オフィス賃貸の市況については、専門家もさまざまな予測を出しています。しかし不動産市場は国内の経済政策だけでは見通せない側面も大きく、現在も非常に読みにくい状況にあります。まずは基本的事実を押さえ、バイアスのない情報源から最新の動向をアップデートすることを心がけましょう。

 大型物件の新規供給は2018年以降に加速
2017年いっぱいまでは、物件の供給数もさほど多くはありません。景気がこのまま好調を維持するのであれば、空室率が下がり賃料が上昇する傾向は予想できます。変化が起こるのは、新築ビルの供給が集中する2018年~2020年前後。スペースの増加をカバーできるほど企業の設備投資(労働人口の増加)が継続しているかは不透明な部分があります。

 大量供給で賃貸市場は活況に
今世紀に入ってから、オフィス賃貸市況は2003年と2012年の大量供給を二度経験しています。これまでの経験から、今回の供給増加でも大きな混乱は起きないだろうという楽観的な見方もなされています。

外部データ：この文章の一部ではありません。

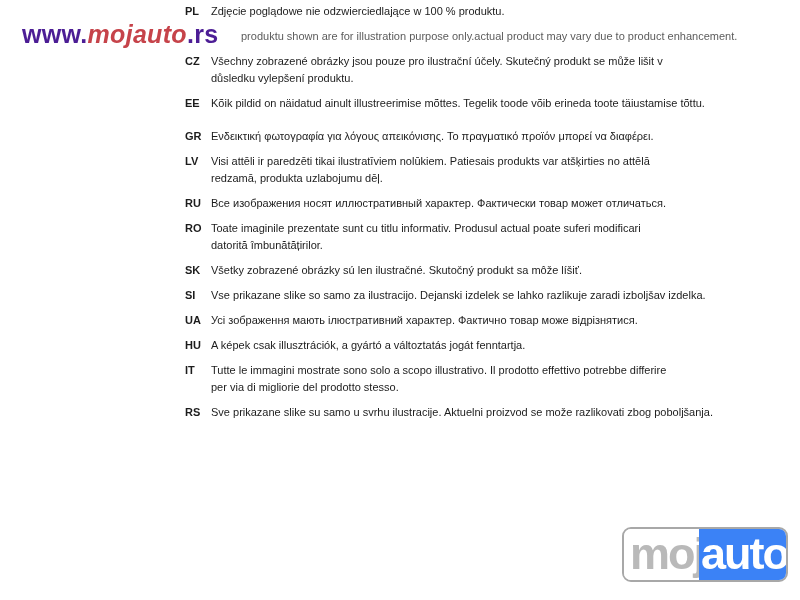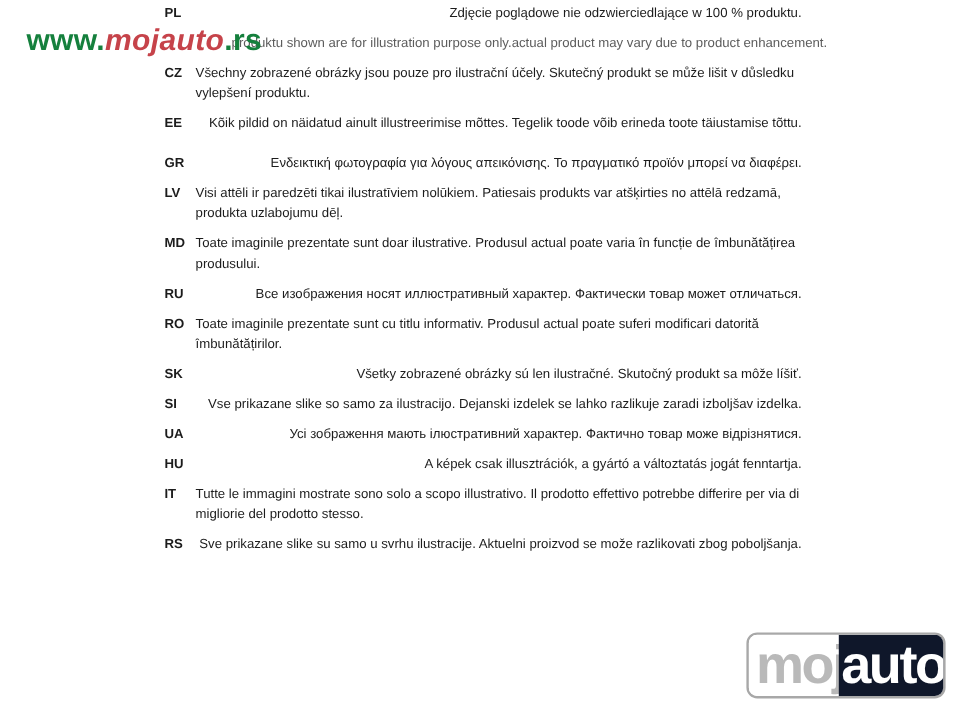--- a/index.html
+++ b/index.html
@@ -12,58 +12,58 @@
   }
   .content {
     position: absolute;
     left: 137px; top: 3px;
     width: 540px;
     color: #1c1c1c;
     font-size: 11px;
     line-height: 17px;
     z-index: 1;
   }
-  .row { display: flex; margin-bottom: 8px; }
+  .row { display: flex; margin-bottom: 8px; margin-left: 48px; }
   .row .code { width: 26px; flex: none; font-weight: bold; }
   .row .text { width: 505px; }
-  .nowrap { white-space: nowrap; text-align: right; }
+  .nowrap { white-space: nowrap; }
   .gap-before { margin-top: 16px; }
   .en .code { color: #ffffff; }           
   .en .text { color: #5c5c5c; padding-left: 30px; }
   .watermark {
     position: absolute;
     left: 22px; top: 20px;
     font-size: 25px;
     font-weight: bold;
     letter-spacing: 0.3px;
     white-space: nowrap;
     z-index: 2;
   }
-  .watermark .wm-gray { color: #15803d; }
+  .watermark .wm-gray { color: #4c1d95; }
   .watermark .wm-red  { color: #c6434a; font-style: italic; }
   .logo {
     position: absolute;
     left: 622px; top: 527px;
     width: 166px; height: 55px;
     border: 2px solid #a8a8a8;
     border-radius: 9px;
     box-sizing: border-box;
     display: flex;
     overflow: hidden;
     background: #ffffff;
     z-index: 0;
   }
   .logo .moj, .logo .auto {
     font-weight: bold;
     font-size: 45px;
     letter-spacing: -2px;
     line-height: 49px;
   }
   .logo .moj  { flex: none; width: 69px; color: #b9b9b9; padding-left: 6px; background: #ffffff; }
-  .logo .auto { flex: 1; background: #0f172a; color: #ffffff; padding-left: 2px; }
+  .logo .auto { flex: 1; background: #3b82f6; color: #ffffff; padding-left: 2px; }
 </style>
 </head>
 <body>
 
 <div class="logo">
   <span class="moj">moj</span>
   <span class="auto">auto</span>
 </div>
 
 <div class="content">
@@ -83,24 +83,20 @@
     <span class="code">EE</span>
     <span class="text nowrap">Kõik pildid on näidatud ainult illustreerimise mõttes. Tegelik toode võib erineda toote täiustamise tõttu.</span>
   </div>
   <div class="row gap-before">
     <span class="code">GR</span>
     <span class="text nowrap">Ενδεικτική φωτογραφία για λόγους απεικόνισης. Το πραγματικό προϊόν μπορεί να διαφέρει.</span>
   </div>
   <div class="row">
     <span class="code">LV</span>
     <span class="text">Visi attēli ir paredzēti tikai ilustratīviem nolūkiem. Patiesais produkts var atšķirties no attēlā redzamā, produkta uzlabojumu dēļ.</span>
-  </div>
-  <div class="row">
-    <span class="code">MD</span>
-    <span class="text">Toate imaginile prezentate sunt doar ilustrative. Produsul actual poate varia în funcție de îmbunătățirea produsului.</span>
   </div>
   <div class="row">
     <span class="code">RU</span>
     <span class="text nowrap">Все изображения носят иллюстративный характер. Фактически товар может отличаться.</span>
   </div>
   <div class="row">
     <span class="code">RO</span>
     <span class="text">Toate imaginile prezentate sunt cu titlu informativ. Produsul actual poate suferi modificari datorită îmbunătățirilor.</span>
   </div>
   <div class="row">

好況が続けば、規模ニーズに沿った移転を望む企業が増え、特に集約効果を求めて大きなビルへ移転する企業が増えるでしょう。すると、今入居している物件が市場に出てくる(いわゆる二次空室)ので、一般的にオフィスの選択肢は増える可能性が高いです。好況が続くという条件付きなら、賃貸市場も活況となる可能性があります。

局地的な人気エリアで競争が激化
六本木は衣食住が完結したエリアで、外資系企業に人気があります。また虎ノ門の開発も進んでおり、新橋から虎ノ門までの外堀通りを日本のシャンゼリゼにする計画もあります。しかし、虎ノ門、神谷町、六本木界隈、東京駅周辺(大手町、日本橋、八重洲)、そのほか、新橋、日比谷でも新築物件が続々と竣工するため、サービス面のみならず賃料面でも競争原理が働き、賃料の下落が起こる可能性があります。